(Front-end code edit data)
-------

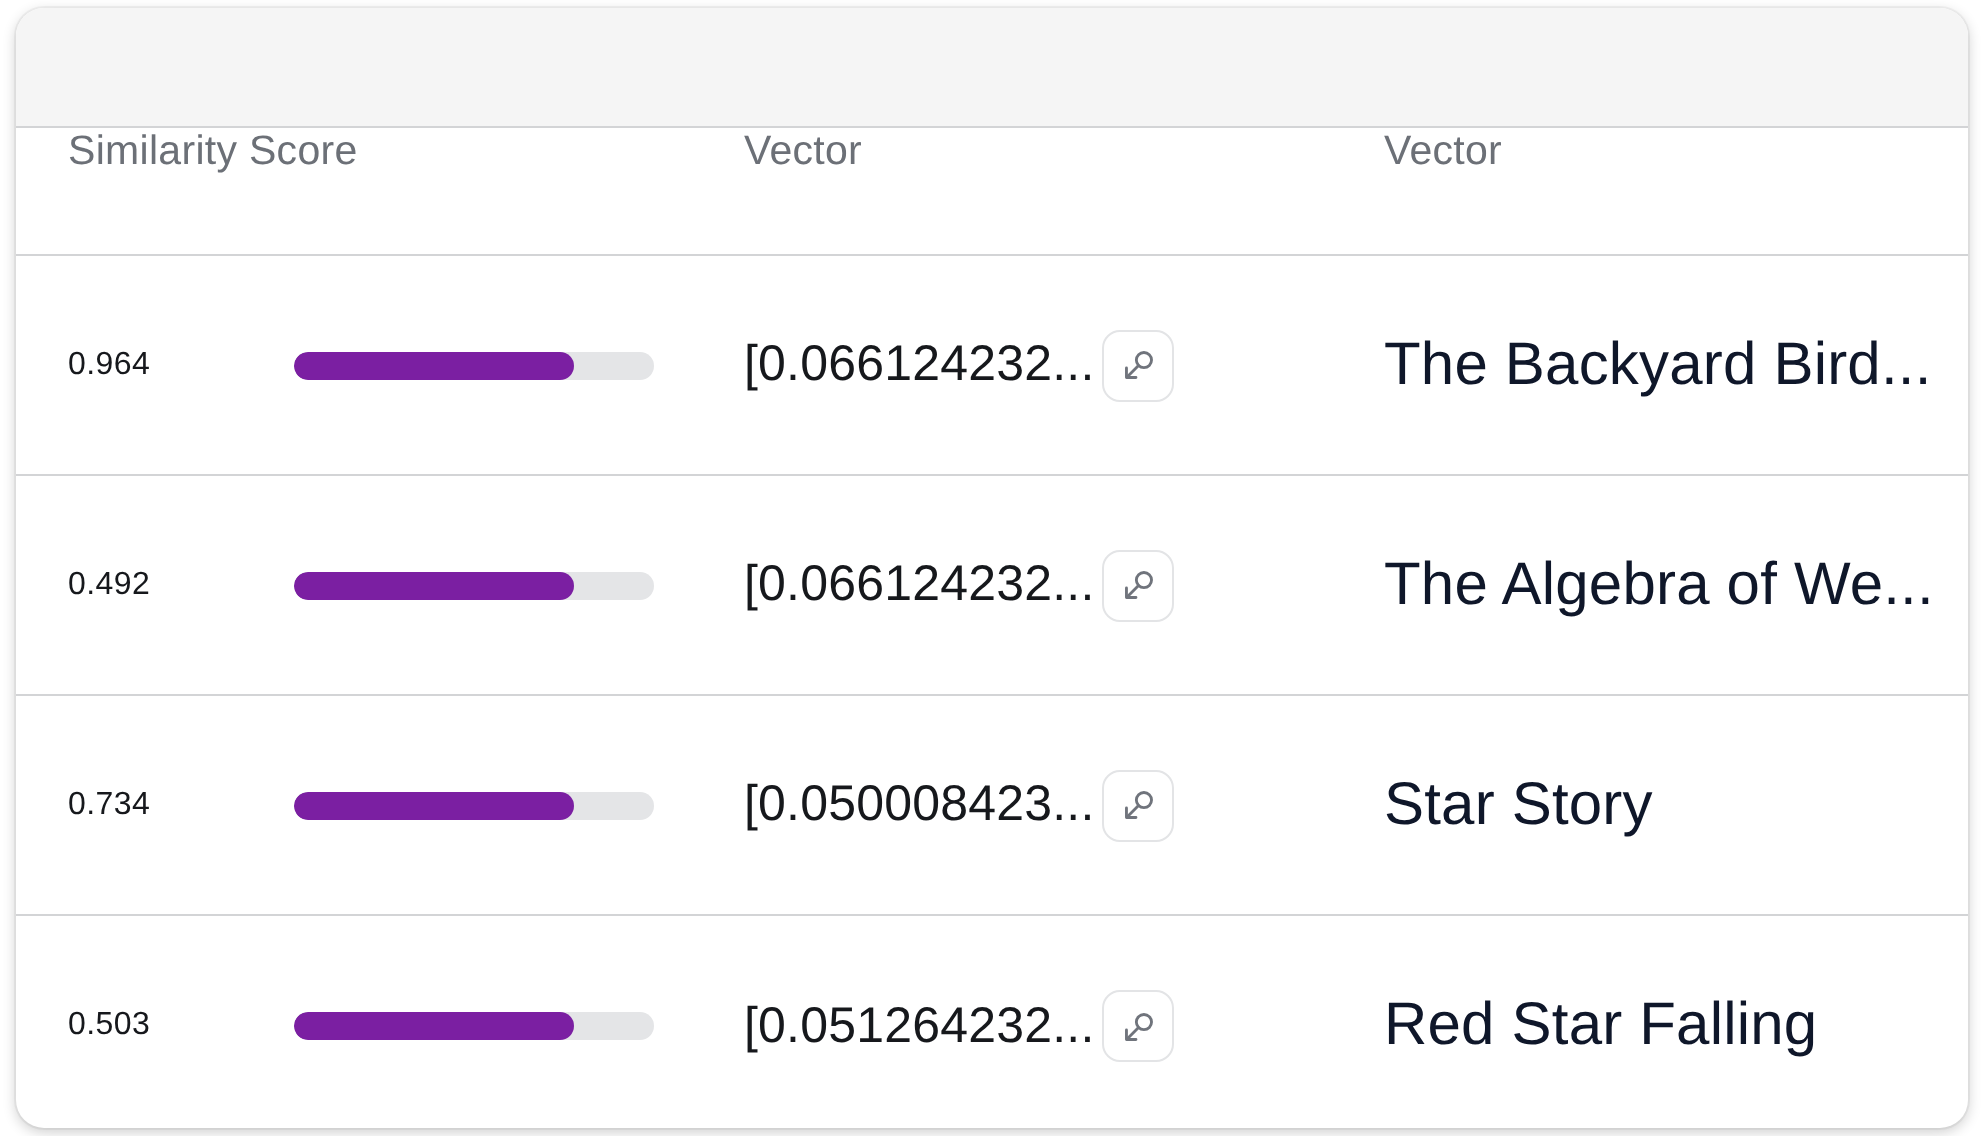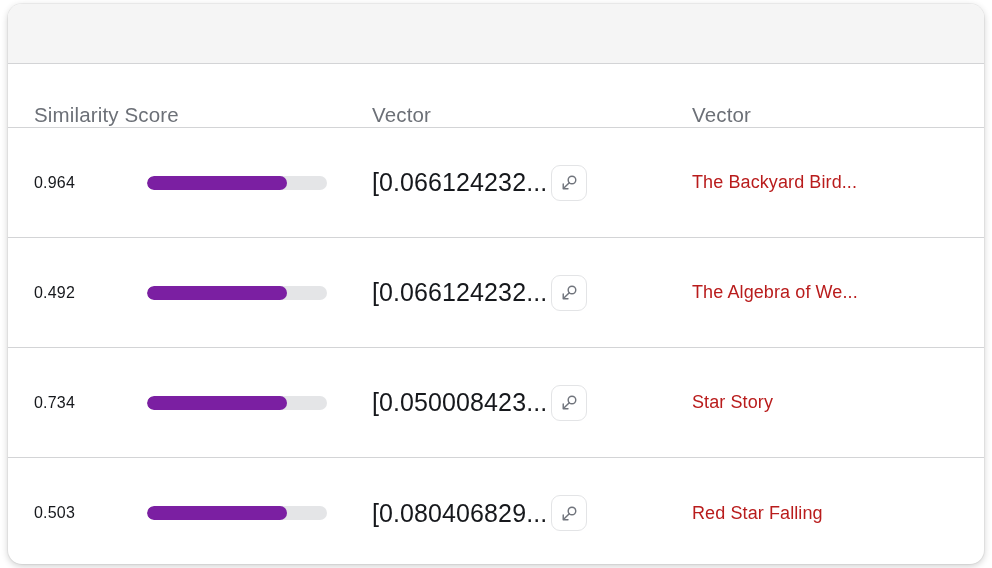--- a/index.html
+++ b/index.html
@@ -37,21 +37,21 @@
   }
 
   
   .table {
     width: 100%;
     box-sizing: border-box;
   }
 
   .thead {
     display: flex;
-    align-items: flex-end;
+    align-items: flex-start;
     height: 64px;
     border-bottom: 1px solid #d3d4d6;
     box-sizing: border-box;
   }
 
   .th {
     color: #6c7077;
     font-size: 20.5px;
     font-weight: 400;
     letter-spacing: 0.15px;
@@ -121,22 +121,22 @@
     align-items: center;
     justify-content: center;
     flex: none;
     padding: 0;
     cursor: pointer;
   }
   .vec-btn svg { display: block; }
 
   
   .title-text {
-    color: #b91c1c;
-    font-size: 18px;
+    color: #0f172a;
+    font-size: 30px;
     letter-spacing: 0.1px;
     white-space: nowrap;
     overflow: hidden;
   }
 </style>
 </head>
 <body>
 
 <div class="card">
 
@@ -226,21 +226,21 @@
   </div>
 
   <div class="row">
     <div class="col-score score-cell">
       <div class="score-value">0.503</div>
       <div class="bar-track" style="background: rgb(228, 229, 231);">
         <div class="bar-fill" style="width: 78%; background: rgb(123, 31, 162);"></div>
       </div>
     </div>
     <div class="col-vector vector-cell">
-      <div class="vector-text">[0.080406829...</div>
+      <div class="vector-text">[0.051264232...</div>
       <button class="vec-btn">
         <span>
           <svg width="19" height="19" viewBox="0 0 20 20" fill="none" aria-hidden="true">
             <circle cx="12.6" cy="7.4" r="4.0" stroke="#70747c" stroke-width="1.5"></circle>
             <line x1="9.75" y1="10.25" x2="4.4" y2="15.6" stroke="#70747c" stroke-width="1.5" stroke-linecap="round"></line>
             <path d="M3.4 11.6 L3.4 16.6 L8.4 16.6" stroke="#70747c" stroke-width="1.5" stroke-linecap="round" stroke-linejoin="round" fill="none"></path>
           </svg>
         </span>
       </button>
     </div>

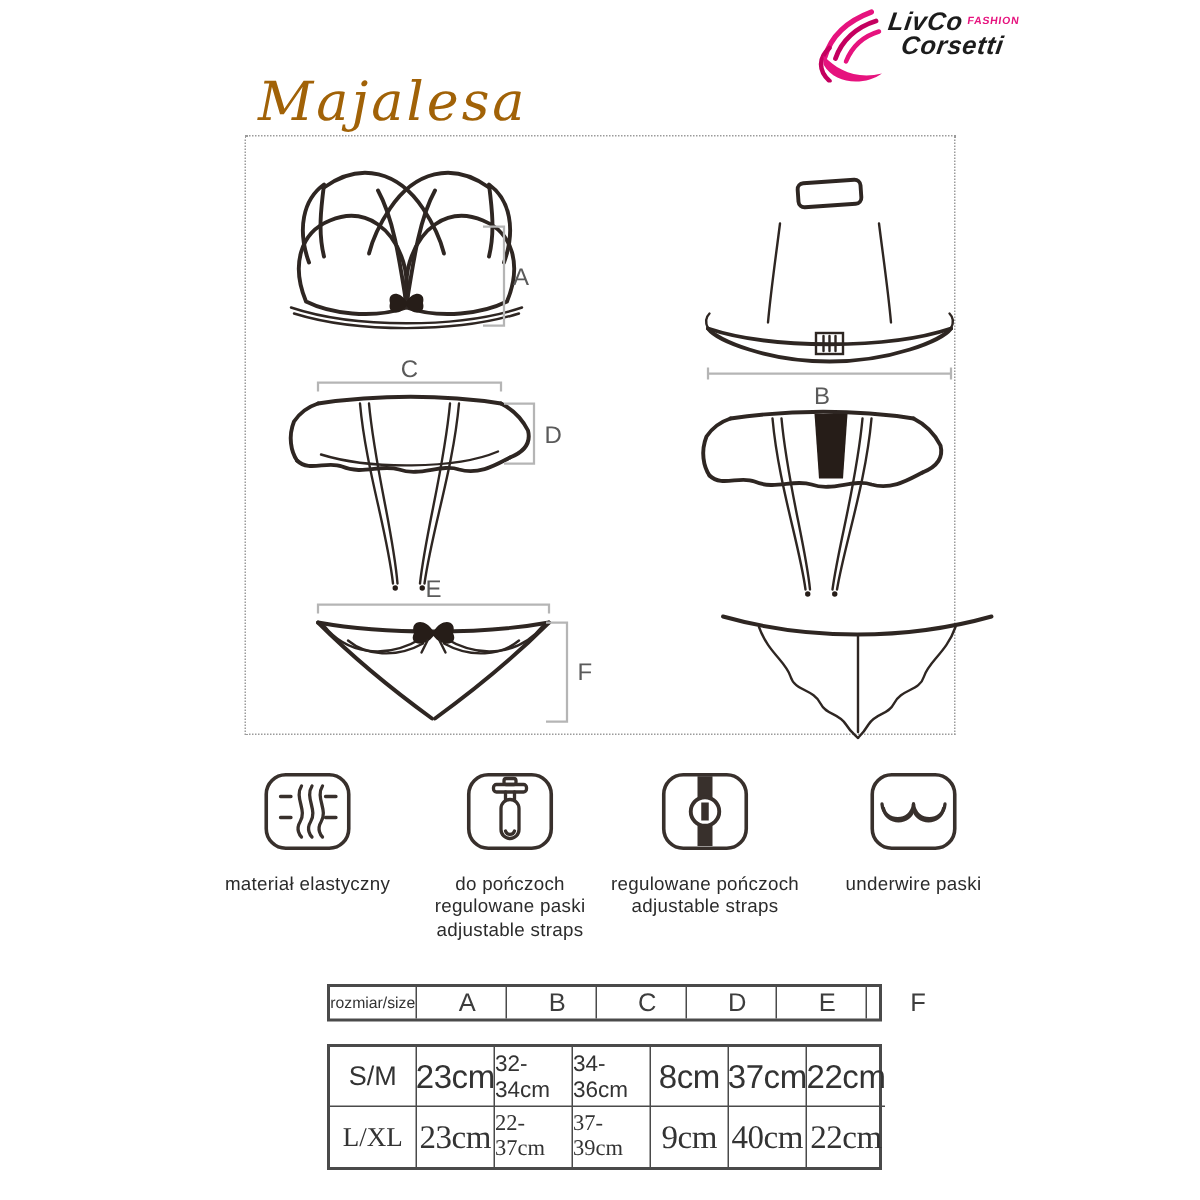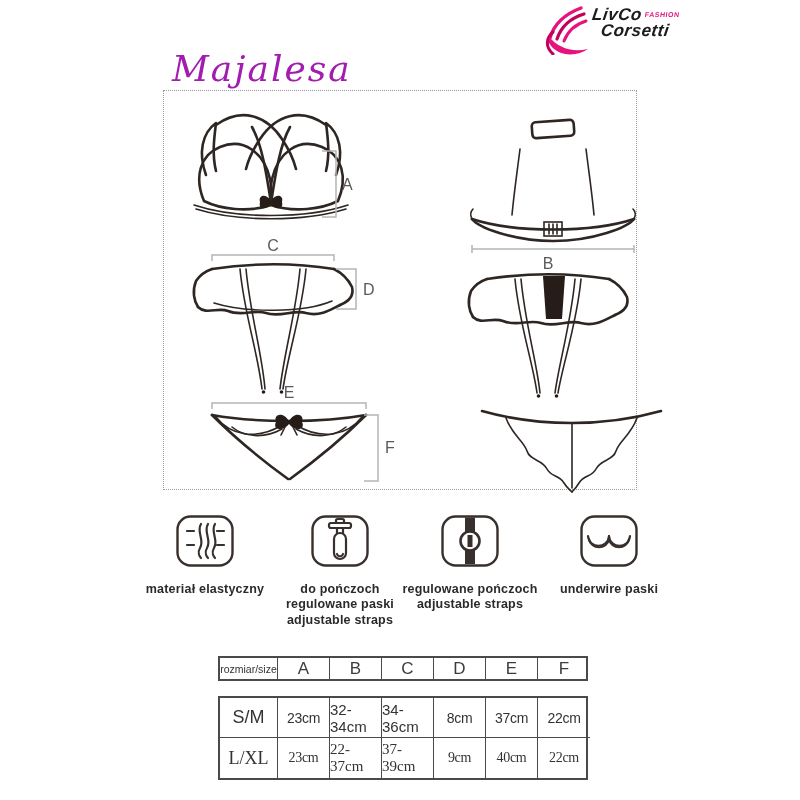--- a/index.html
+++ b/index.html
@@ -10,21 +10,21 @@
   
   .logo { position:absolute; left:543px; top:5px; width:150px; height:50px; display:flex; align-items:flex-start; }
   .logo-text { margin-left:2px; transform:skewX(-8deg); }
   .logo-row1 { display:flex; align-items:flex-start; }
   .brand-top { font-size:17px; font-weight:bold; font-style:italic; color:#1c1c1c; letter-spacing:.5px; }
   .brand-fashion { font-size:7px; font-weight:bold; color:#e6137e; margin-left:3px; margin-top:6px; letter-spacing:.5px; }
   .brand-bottom { font-size:17px; font-weight:bold; font-style:italic; color:#1c1c1c; margin-left:11px; margin-top:-4px; letter-spacing:.5px; }
 
   
   .title { position:absolute; left:172px; top:48px; font-family:"DejaVu Serif", serif;
-           font-style:italic; font-size:36px; color:#a21caf; letter-spacing:2px; }
+           font-style:italic; font-size:36px; color:#a16207; letter-spacing:2px; }
 
   
   .diagram-box { position:absolute; left:163px; top:90px; width:474px; height:400px;
                  border:1.5px dotted #9b9b9b; }
   .diagram-box svg { position:absolute; overflow:visible; }
   .svg-bra-front   { left:22px;  top:14px;  }
   .svg-bra-back    { left:300px; top:24px;  }
   .svg-garter-front{ left:20px;  top:152px; }
   .svg-garter-back { left:295px; top:162px; }
   .svg-panty-front { left:22px;  top:298px; }
@@ -35,36 +35,36 @@
   .solid { fill:#261d18; stroke:none; }
   .measure { fill:none; stroke:#b5b5b5; stroke-width:1.5; }
   .mlabel { fill:#5a5a5a; font-family:"Liberation Sans",sans-serif; font-size:16px; }
 
   
   .feature { position:absolute; top:514px; width:172px; text-align:center; }
   .f0 { left:119px; } .f1 { left:254px; } .f2 { left:384px; } .f3 { left:523px; }
   .feature-icon-wrap { display:flex; justify-content:center; margin-bottom:14px; }
   .icon-box { fill:none; stroke:#38302c; stroke-width:2.4; }
   .icon-line { fill:none; stroke:#38302c; stroke-width:2.2; stroke-linecap:round; }
-  .caption { font-size:12.5px; line-height:1.22; color:#2b2b2b; letter-spacing:.2px;font-weight:bold; }
+  .caption { font-size:12.5px; line-height:1.22; color:#2b2b2b; letter-spacing:.2px; }
 
   
   .size-table { position:absolute; left:218px; top:656px; width:370px; color:#333; }
-  .t-head { display:grid; grid-template-columns:58px repeat(6,52px); border:2px solid #4a4a4a; height:25px; }
+  .t-head { display:grid; grid-template-columns:58px repeat(6,52px); border:2px solid #4a4a4a; height:25px;gap:8px; }
   .t-head > div { display:flex; align-items:center; justify-content:center; border-right:1px solid #4a4a4a; }
   .t-head > div:last-child { border-right:none; }
   .t-corner { font-size:10.5px; }
   .t-h { font-size:17px; color:#3d3d3d; }
   .t-body { display:grid; grid-template-columns:58px repeat(6,52px); border:2px solid #4a4a4a; margin-top:15px; }
   .t-body > div { display:flex; align-items:center; justify-content:center; height:40px;
                   border-right:1px solid #4a4a4a; border-bottom:1px solid #4a4a4a; }
   .t-body > div:nth-child(7n) { border-right:none; }
   .t-body > div:nth-child(n+8) { border-bottom:none;font-family:Liberation Serif, serif; }
   .t-size { font-size:18px; }
-  .t-v { font-size:14px; letter-spacing:-0.3px; }
+  .t-v { font-size:22px; letter-spacing:-0.3px; }
   .t-v.small { font-size:15px; letter-spacing:0; }
 </style>
 </head>
 <body>
 
 <div class="page">
 
   <div class="logo">
     <svg width="46" height="50" viewBox="0 0 46 50">
       <path d="M38,3 C22,9 11,19 7,33" stroke="#e6137e" stroke-width="3.4" fill="none" stroke-linecap="round"></path>

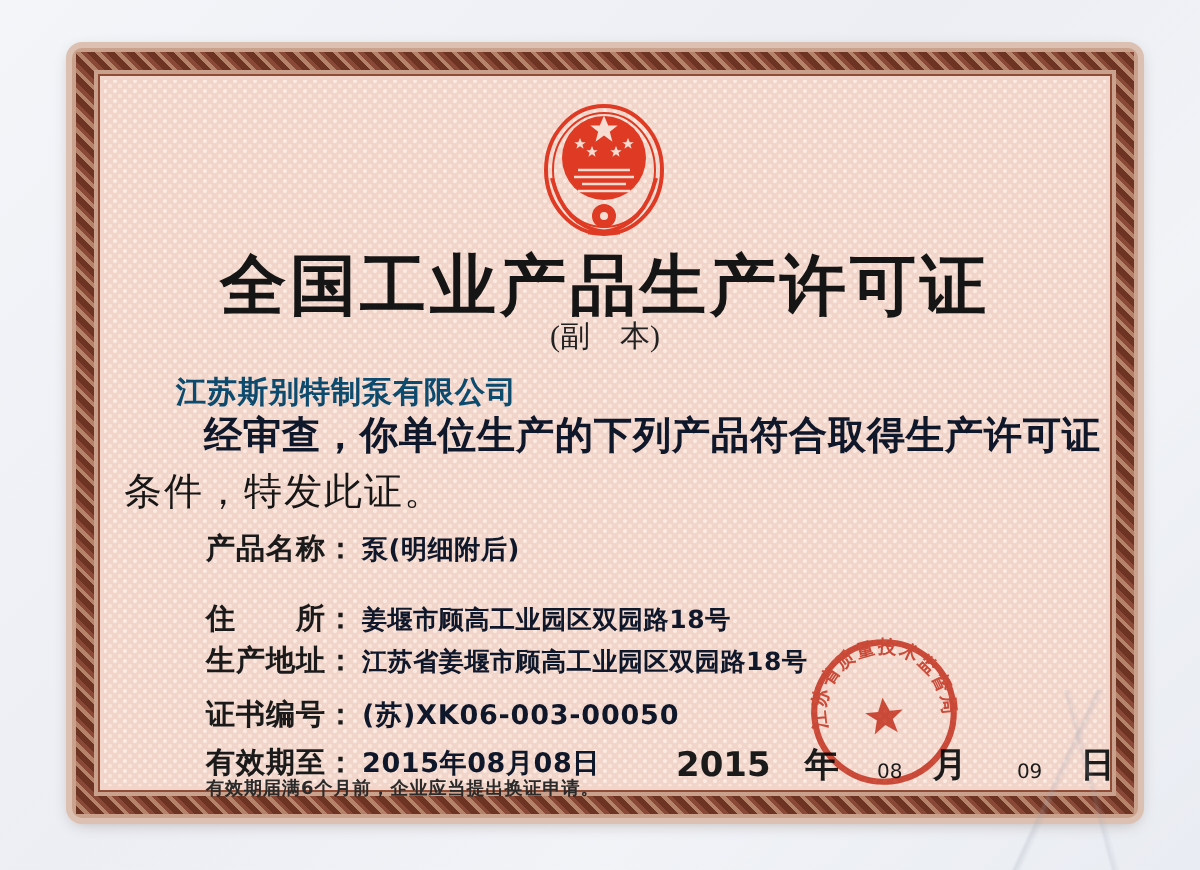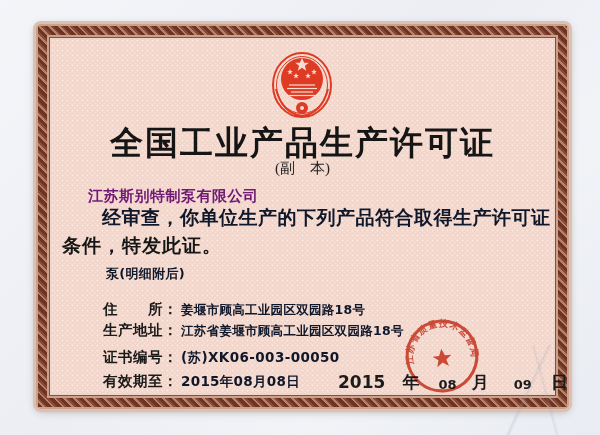--- a/index.html
+++ b/index.html
@@ -46,49 +46,49 @@
     font-size:33px;font-weight:900;letter-spacing:2px;color:#151515;
     font-family:"DejaVu Sans","Liberation Sans",sans-serif;
   }
   .subtitle{
     position:absolute;left:0;top:135px;width:100%;text-align:center;
     font-size:15px;font-weight:400;color:#222;
     font-family:"Liberation Serif","DejaVu Serif",serif;
   }
   .company{
     position:absolute;left:52px;top:163px;
-    font-size:15px;font-weight:600;letter-spacing:.5px;color:#701a75;
+    font-size:15px;font-weight:600;letter-spacing:.5px;color:#0c4a6e;
   }
   .bodyline1{
     position:absolute;left:66px;top:181px;
     font-size:19px;font-weight:800;letter-spacing:.5px;color:#0f172a;
   }
   .bodyline2{
     position:absolute;left:26px;top:209px;
-    font-size:19px;font-weight:700;letter-spacing:1px;color:#161616;
+    font-size:19px;font-weight:400;letter-spacing:1px;color:#161616;
   }
   .row{position:absolute;left:67px;display:flex;align-items:baseline;white-space:nowrap;}
   .row .lbl{
     font-family:"Liberation Serif","DejaVu Serif",serif;
     font-size:14.5px;font-weight:800;color:#1a1a1a;letter-spacing:.5px;
   }
   .row .val{font-size:12.5px;font-weight:700;color:#0f172a;margin-left:3px;letter-spacing:.3px;}
   .row.r0{top:241px;} .row.r0 .val{font-size:13px;}
   .row.r1{top:276px;} .row.r2{top:297px;} .row.r3{top:324px;align-items:center;}
   .row.r3 .val{font-size:13.5px;letter-spacing:.4px;}
   .row.r4{top:348px;} .row.r4 .val{font-size:13.5px;}
   .footnote{
     position:absolute;left:67px;top:364px;
     font-size:9px;font-weight:700;color:#2a2a2a;letter-spacing:.5px;
   }
   .dateline{position:absolute;left:302px;top:347px;white-space:nowrap;}
   .dateline span{display:inline-block;}
   .d-year{font-size:17px;font-weight:800;}
   .d-unit{font-size:17px;font-weight:800;font-family:"Liberation Serif","DejaVu Serif",serif;}
-  .d-num{font-size:13px;font-weight:700;transform:translateY(1px);}
+  .d-num{font-size:10px;font-weight:400;transform:translateY(1px);}
   .gap12{margin-left:12px;} .gap14{margin-left:14px;} .gap10{margin-left:10px;}
   .gap20{margin-left:20px;}
 
   .seal{position:absolute;left:365px;top:291px;width:82px;height:82px;
     opacity:.9;mix-blend-mode:multiply;transform:rotate(-6deg);}
 </style>
 </head>
 <body>
 
 <div class="paper">
@@ -120,39 +120,41 @@
         <path d="M24,65 H40" stroke="#de3a24" stroke-width="2.5" fill="none"></path>
       </svg>
 
       <div class="title">全国工业产品生产许可证</div>
       <div class="subtitle">(副　本)</div>
       <div class="company">江苏斯别特制泵有限公司</div>
       <div class="bodyline1">经审查，你单位生产的下列产品符合取得生产许可证</div>
       <div class="bodyline2">条件，特发此证。</div>
 
       <div class="row r0">
+        <span class="lbl">产品名称：</span>
         <span class="val">泵(明细附后)</span>
       </div>
       <div class="row r1">
         <span class="lbl">住　　所：</span>
         <span class="val">姜堰市顾高工业园区双园路18号</span>
       </div>
       <div class="row r2">
         <span class="lbl">生产地址：</span>
         <span class="val">江苏省姜堰市顾高工业园区双园路18号</span>
       </div>
       <div class="row r3">
         <span class="lbl">证书编号：</span>
         <span class="val">(苏)XK06-003-00050</span>
       </div>
       <div class="row r4">
         <span class="lbl">有效期至：</span>
         <span class="val">2015年08月08日</span>
       </div>
 
+      <div class="footnote">有效期届满6个月前，企业应当提出换证申请。</div>
 
       <div class="dateline">
         <span class="d-year">2015</span>
         <span class="d-unit gap12">年</span>
         <span class="d-num gap14">08</span>
         <span class="d-unit gap10">月</span>
         <span class="d-num gap20">09</span>
         <span class="d-unit gap14">日</span>
       </div>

-------

▸ PROBLEM STATEMENT: Please copy every line in the entries where "serif" appears.

▸ SOLUTION TO THIS EXERCISE:
   .title { position:absolute; left:172px; top:48px; font-family:"DejaVu Serif", serif;
   .mlabel { fill:#5a5a5a; font-family:"Liberation Sans",sans-serif; font-size:16px; }
   .t-body > div:nth-child(n+8) { border-bottom:none;font-family:Liberation Serif, serif; }
     font-family:"DejaVu Sans","Liberation Sans",sans-serif;
     font-family:"Liberation Serif","DejaVu Serif",serif;
     font-family:"Liberation Serif","DejaVu Serif",serif;
   .d-unit{font-size:17px;font-weight:800;font-family:"Liberation Serif","DejaVu Serif",serif;}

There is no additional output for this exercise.